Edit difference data
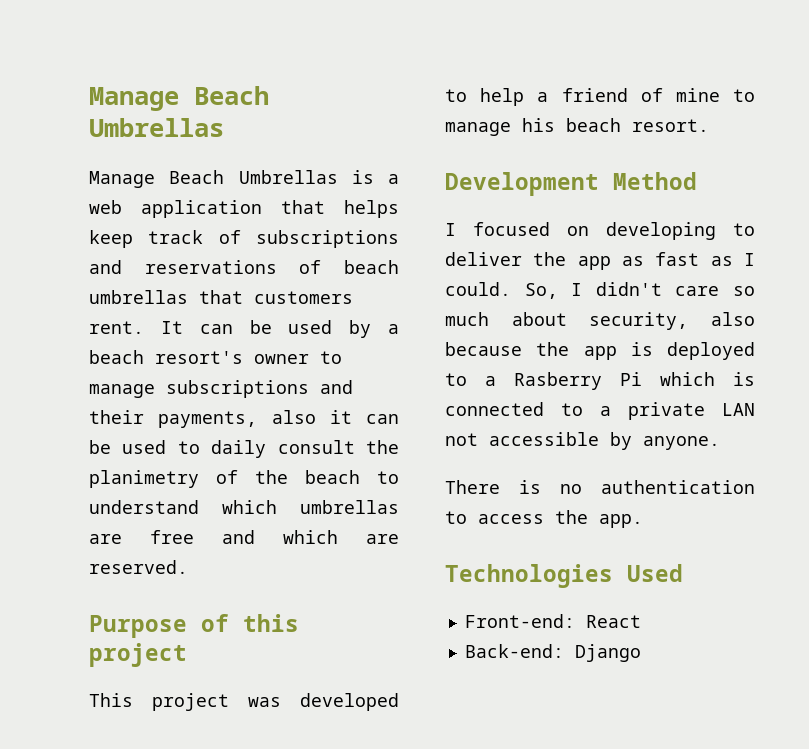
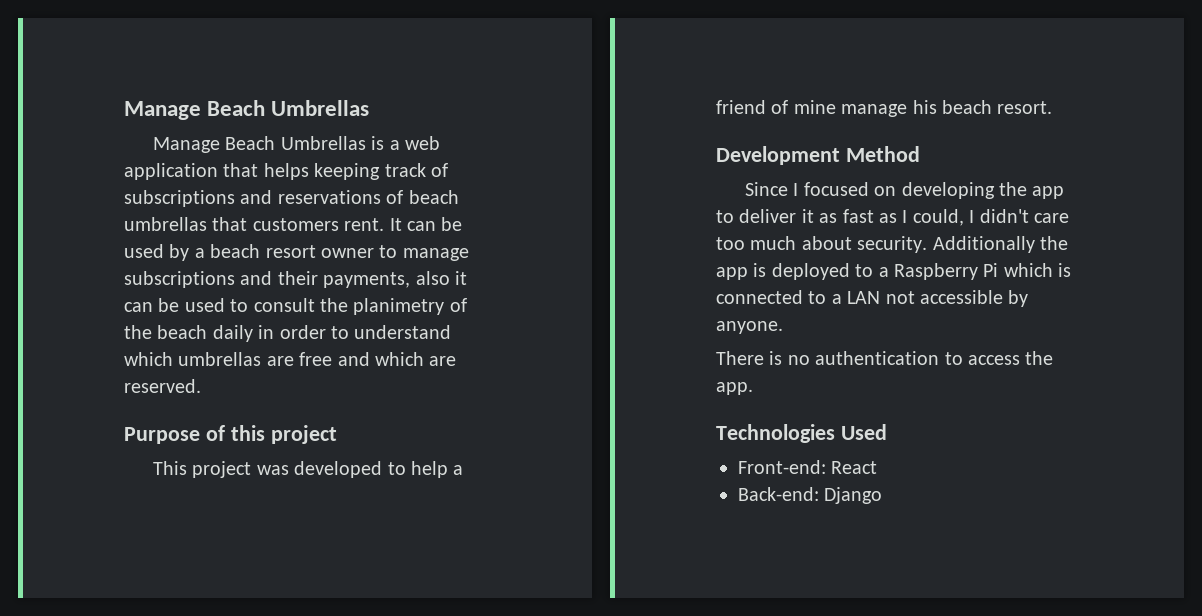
[89,230,133,248] keep -> [314,163,381,180] keeping
[155,351,243,364] resort's -> [265,245,316,258] resort
[211,440,267,458] daily -> (249, 305) none
(360, 477) none -> [212,325,326,342] daily in order
[733,89,755,102] to -> (836, 107) none
(697, 181) none -> [744,182,788,196] Since
[733,223,755,236] [445,252,611,270] to deliver the app -> [998,182,1065,199] [716,209,814,223] the app to deliver it
[445,282,558,299] could. So, -> [912,209,964,226] could,
[733,286,755,296] so -> [716,237,745,250] too
[589,312,755,330] [445,342,522,356] security, also because -> [857,236,1035,253] security. Additionally
[514,372,602,390] Rasberry -> [894,263,978,280] Raspberry
[628,402,705,420] private -> (842, 299) none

**Task prompt:** Collect every line with the string "daily" from the records, and copy each.

**The completed task:**
[211,440,267,458] daily -> (249, 305) none
(360, 477) none -> [212,325,326,342] daily in order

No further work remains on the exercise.